DESCRIPTION OF THE TASK: Return, from the lines below, each one that includes the word "fixed".

Data items:
Segment Open
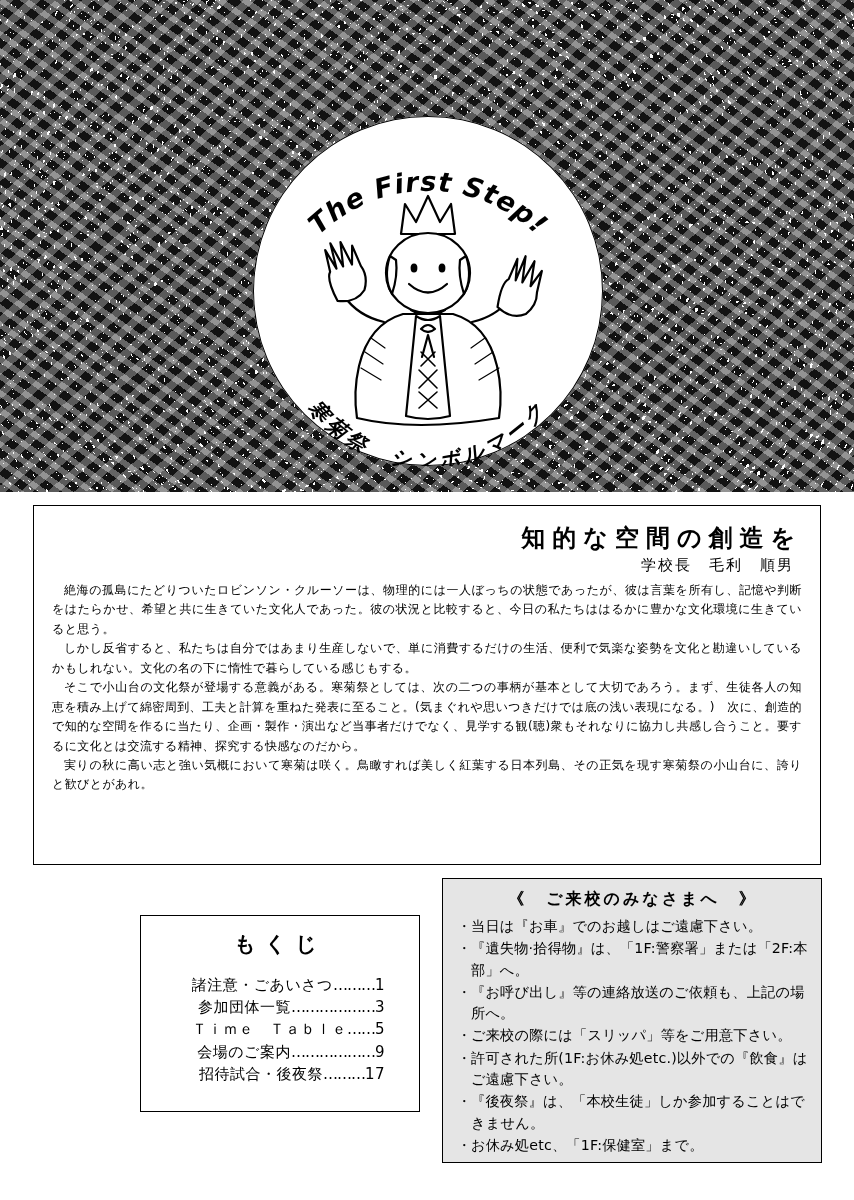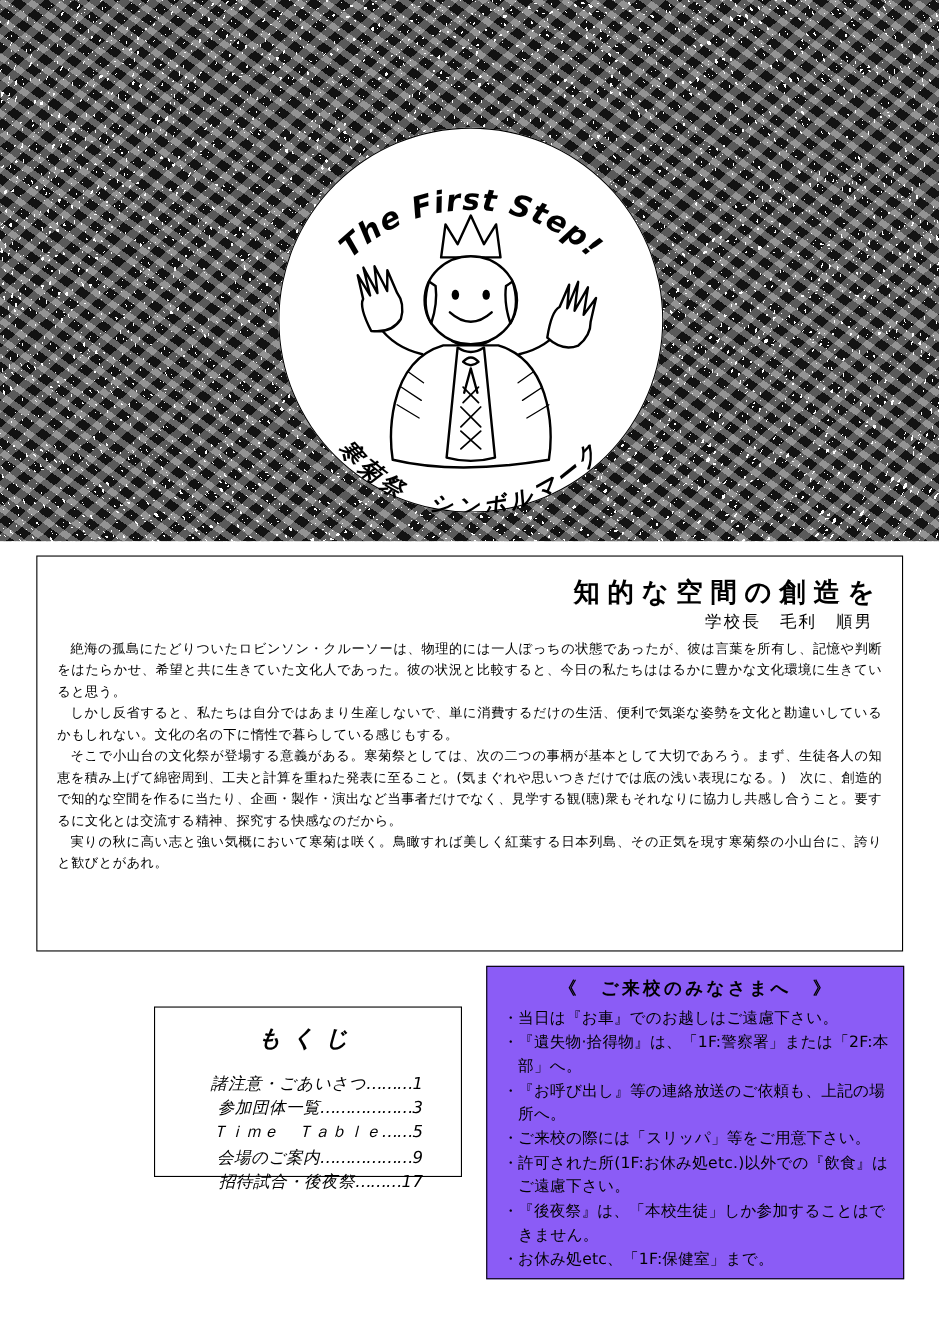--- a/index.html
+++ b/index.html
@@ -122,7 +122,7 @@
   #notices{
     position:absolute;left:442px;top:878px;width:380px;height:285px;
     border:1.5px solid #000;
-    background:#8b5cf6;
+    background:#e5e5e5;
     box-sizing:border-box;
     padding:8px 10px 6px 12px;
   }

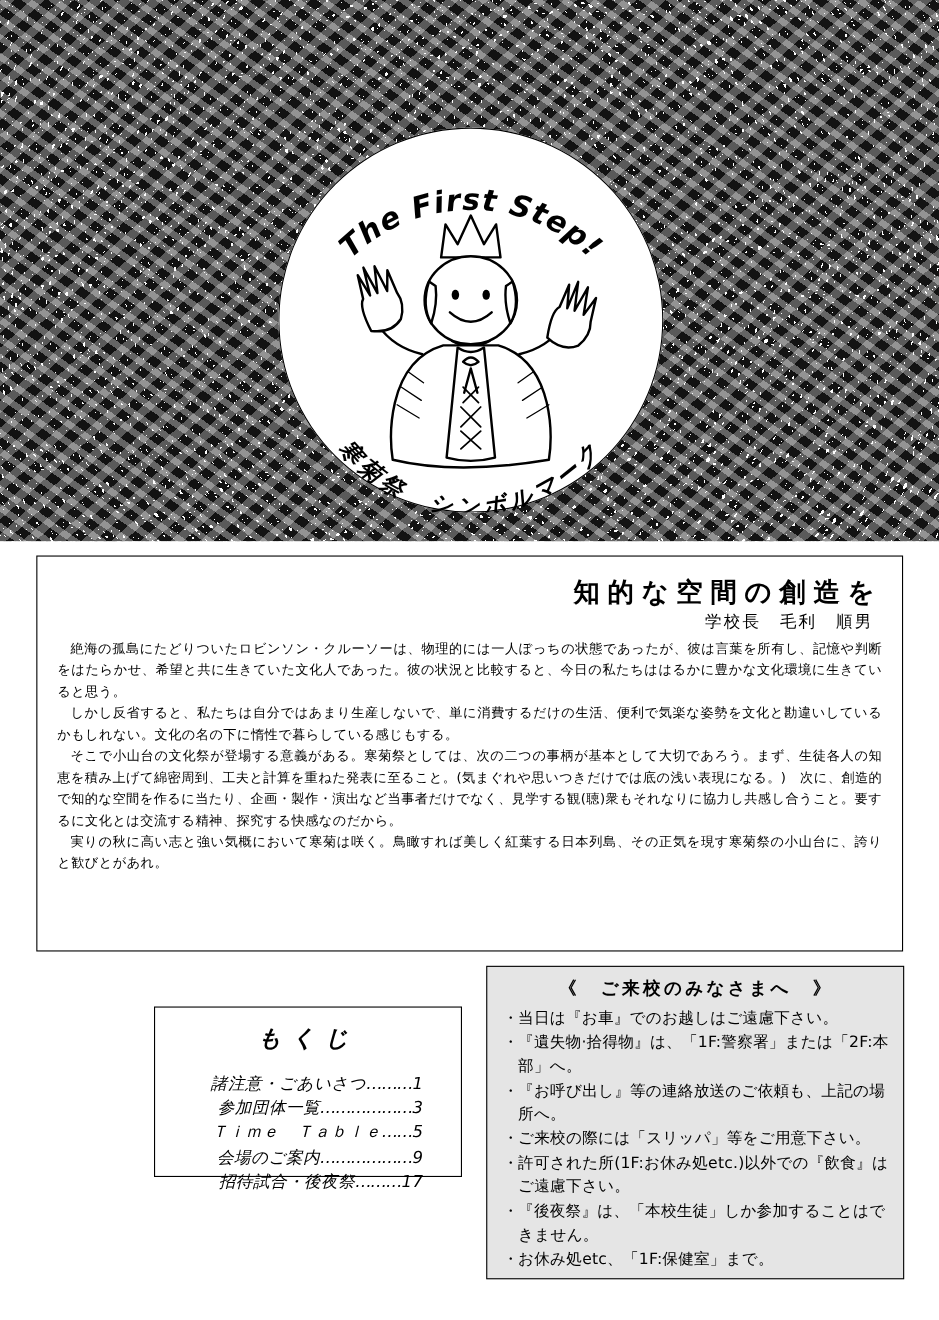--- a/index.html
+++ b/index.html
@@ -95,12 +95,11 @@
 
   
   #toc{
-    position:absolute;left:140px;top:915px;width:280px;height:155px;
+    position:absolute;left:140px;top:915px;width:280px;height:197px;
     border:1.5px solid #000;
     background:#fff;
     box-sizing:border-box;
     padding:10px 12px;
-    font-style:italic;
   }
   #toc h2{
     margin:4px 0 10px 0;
Segment Closed
Segment Open
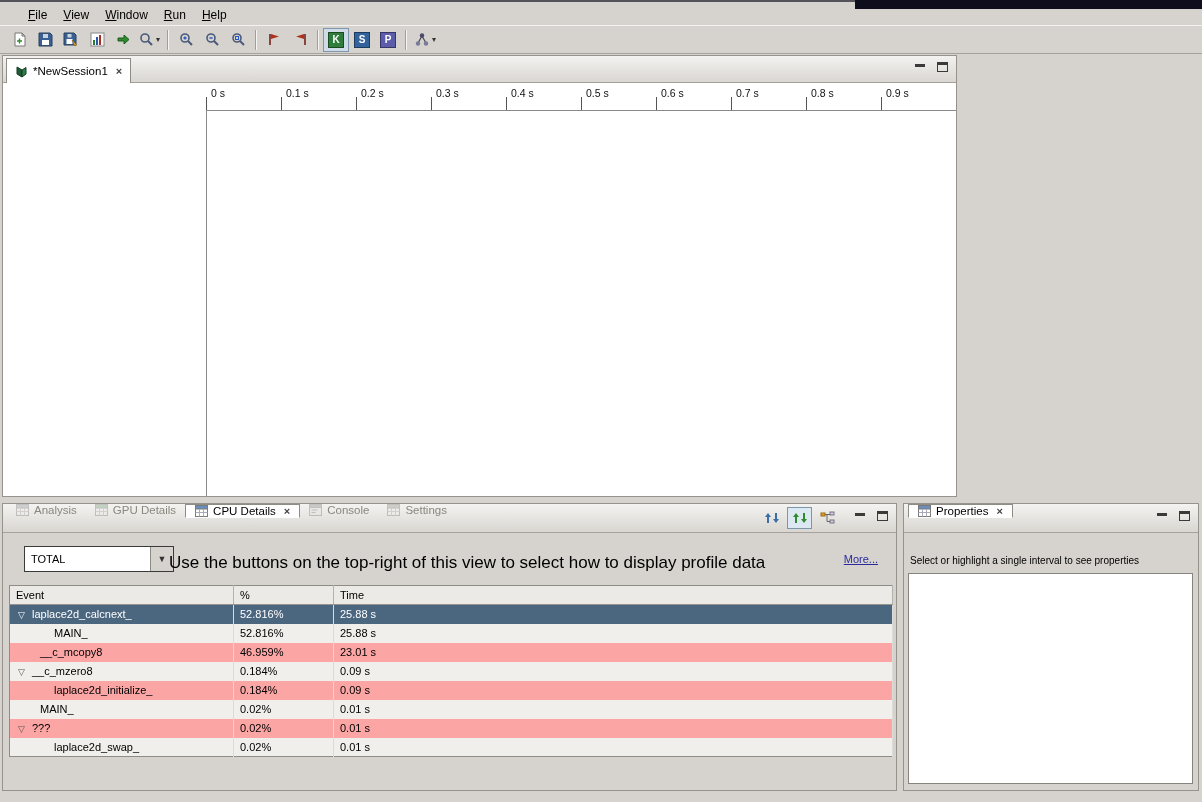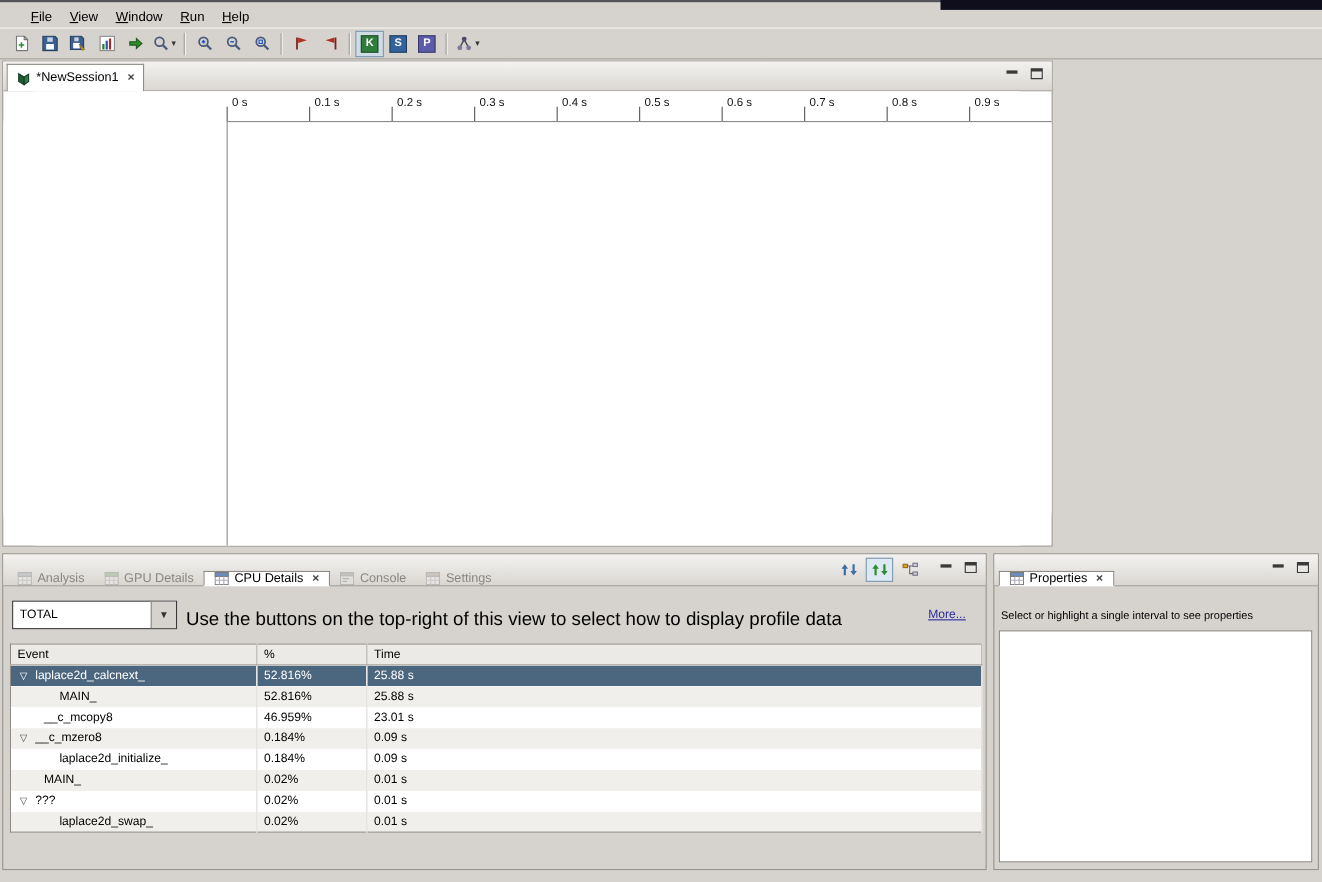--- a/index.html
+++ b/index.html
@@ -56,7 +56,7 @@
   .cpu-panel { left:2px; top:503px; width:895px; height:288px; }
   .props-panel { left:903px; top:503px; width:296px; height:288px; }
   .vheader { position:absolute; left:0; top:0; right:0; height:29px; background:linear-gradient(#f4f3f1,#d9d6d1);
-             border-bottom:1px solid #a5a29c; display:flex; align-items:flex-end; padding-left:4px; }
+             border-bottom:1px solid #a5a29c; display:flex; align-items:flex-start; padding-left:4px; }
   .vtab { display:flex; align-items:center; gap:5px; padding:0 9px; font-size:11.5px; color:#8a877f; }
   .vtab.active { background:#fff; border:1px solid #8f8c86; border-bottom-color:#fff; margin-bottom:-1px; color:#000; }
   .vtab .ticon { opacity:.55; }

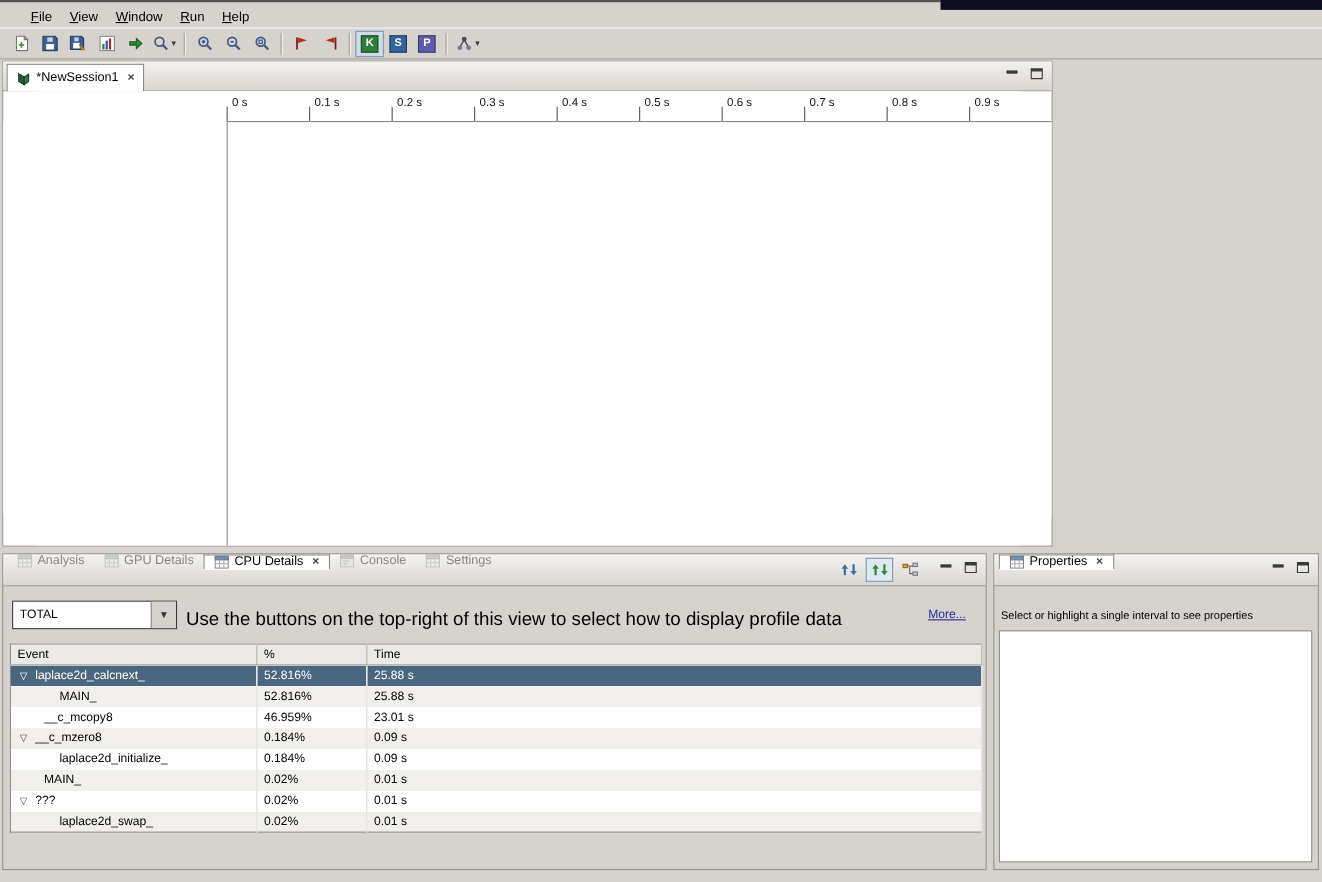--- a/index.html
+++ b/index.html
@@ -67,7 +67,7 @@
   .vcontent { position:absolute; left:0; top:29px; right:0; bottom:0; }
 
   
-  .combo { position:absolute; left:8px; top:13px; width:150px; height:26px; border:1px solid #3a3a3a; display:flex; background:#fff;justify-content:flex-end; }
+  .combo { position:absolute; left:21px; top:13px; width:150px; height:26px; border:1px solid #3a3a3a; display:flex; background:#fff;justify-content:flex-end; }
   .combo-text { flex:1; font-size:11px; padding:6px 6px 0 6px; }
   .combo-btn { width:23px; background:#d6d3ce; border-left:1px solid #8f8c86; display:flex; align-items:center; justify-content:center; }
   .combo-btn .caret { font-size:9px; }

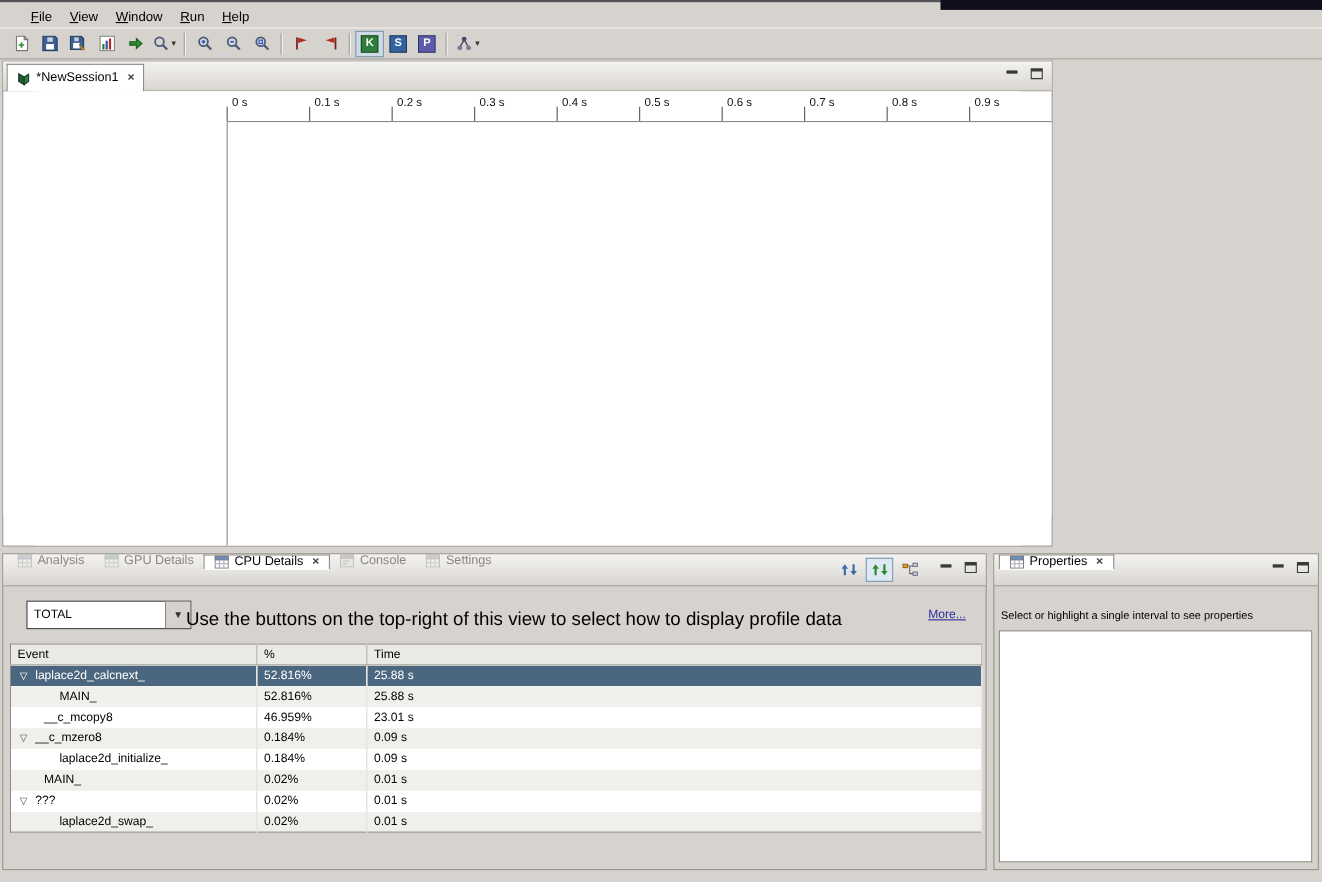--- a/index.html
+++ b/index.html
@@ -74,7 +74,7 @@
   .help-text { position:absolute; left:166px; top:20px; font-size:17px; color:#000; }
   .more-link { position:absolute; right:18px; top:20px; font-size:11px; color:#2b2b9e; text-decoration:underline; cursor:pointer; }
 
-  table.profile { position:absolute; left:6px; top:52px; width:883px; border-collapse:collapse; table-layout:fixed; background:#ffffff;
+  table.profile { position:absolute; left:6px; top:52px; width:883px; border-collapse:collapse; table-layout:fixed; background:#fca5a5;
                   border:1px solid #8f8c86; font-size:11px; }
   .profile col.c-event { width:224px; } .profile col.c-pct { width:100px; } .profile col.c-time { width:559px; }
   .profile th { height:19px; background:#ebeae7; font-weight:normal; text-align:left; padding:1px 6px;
Segment Closed
RESPONSE AREA:
-  table.profile { position:absolute; left:6px; top:52px; width:883px; border-collapse:collapse; table-layout:fixed; background:#ffffff;
+  table.profile { position:absolute; left:6px; top:52px; width:883px; border-collapse:collapse; table-layout:fixed; background:#fca5a5;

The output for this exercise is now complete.